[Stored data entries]
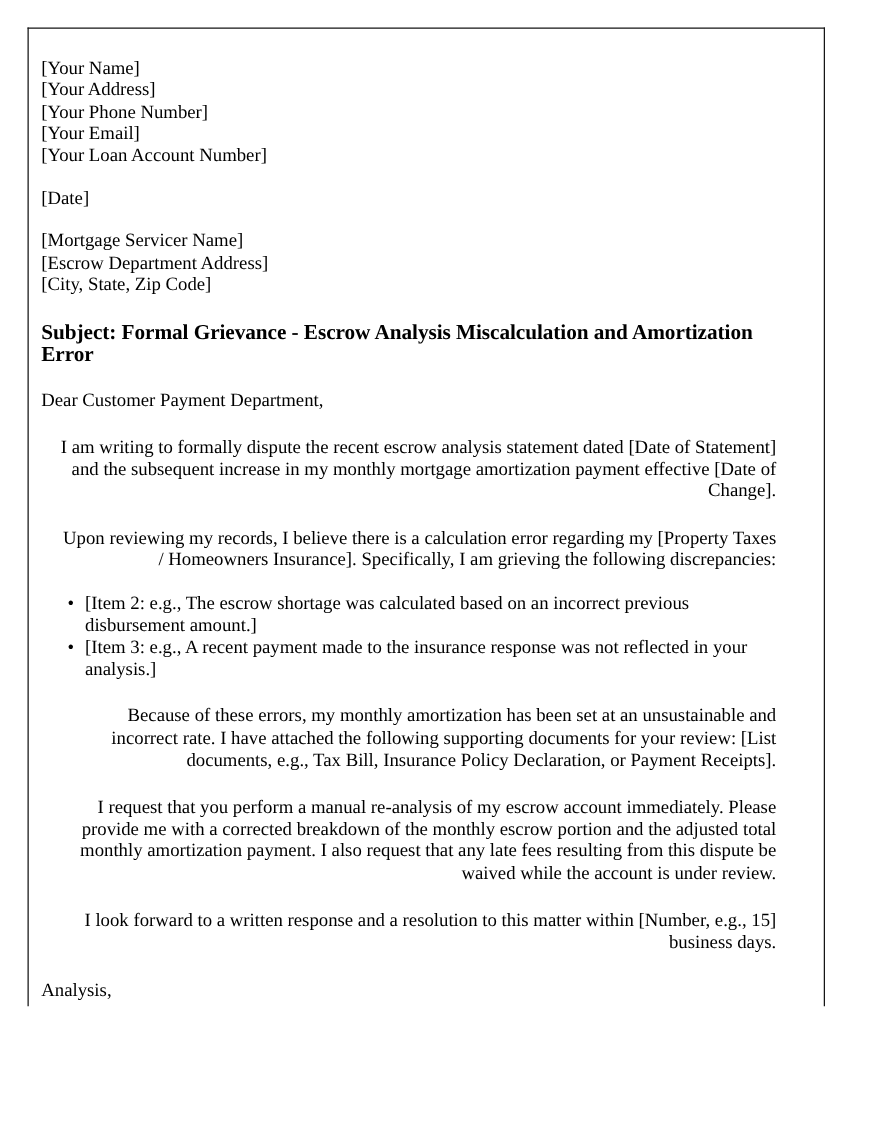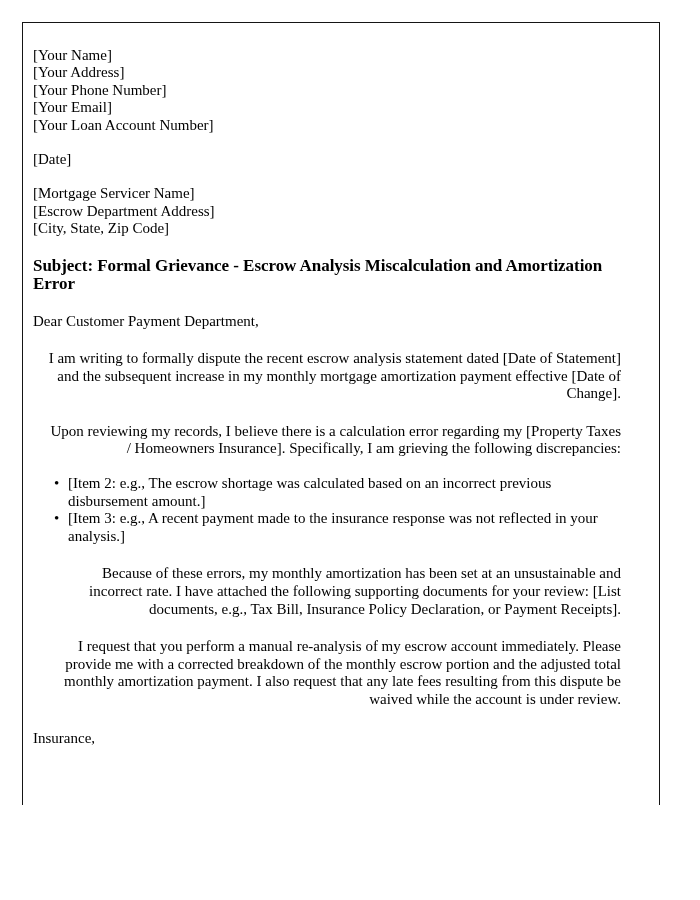--- a/index.html
+++ b/index.html
@@ -138,17 +138,18 @@
 
     <ul class="bullets">
       <li>[Item 2: e.g., The escrow shortage was calculated based on an incorrect previous disbursement amount.]</li>
       <li>[Item 3: e.g., A recent payment made to the insurance response was not reflected in your analysis.]</li>
     </ul>
 
     <p class="para">Because of these errors, my monthly amortization has been set at an unsustainable and incorrect rate. I have attached the following supporting documents for your review: [List documents, e.g., Tax Bill, Insurance Policy Declaration, or Payment Receipts].</p>
 
     <p class="para">I request that you perform a manual re-analysis of my escrow account immediately. Please provide me with a corrected breakdown of the monthly escrow portion and the adjusted total monthly amortization payment. I also request that any late fees resulting from this dispute be waived while the account is under review.</p>
 
+    <p class="para">I look forward to a written response and a resolution to this matter within [Number, e.g., 15] business days.</p>
 
-    <div class="closing">Insurance,</div>
+    <div class="closing">Analysis,</div>
 
   </div>
 </div>
 
 </body></html>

• TASK STATEMENT:
Pictures stay out, but every record above is to be returned exactly.

• COMPLETED TASK:
--- a/index.html
+++ b/index.html
@@ -138,17 +138,18 @@
 
     <ul class="bullets">
       <li>[Item 2: e.g., The escrow shortage was calculated based on an incorrect previous disbursement amount.]</li>
       <li>[Item 3: e.g., A recent payment made to the insurance response was not reflected in your analysis.]</li>
     </ul>
 
     <p class="para">Because of these errors, my monthly amortization has been set at an unsustainable and incorrect rate. I have attached the following supporting documents for your review: [List documents, e.g., Tax Bill, Insurance Policy Declaration, or Payment Receipts].</p>
 
     <p class="para">I request that you perform a manual re-analysis of my escrow account immediately. Please provide me with a corrected breakdown of the monthly escrow portion and the adjusted total monthly amortization payment. I also request that any late fees resulting from this dispute be waived while the account is under review.</p>
 
+    <p class="para">I look forward to a written response and a resolution to this matter within [Number, e.g., 15] business days.</p>
 
-    <div class="closing">Insurance,</div>
+    <div class="closing">Analysis,</div>
 
   </div>
 </div>
 
 </body></html>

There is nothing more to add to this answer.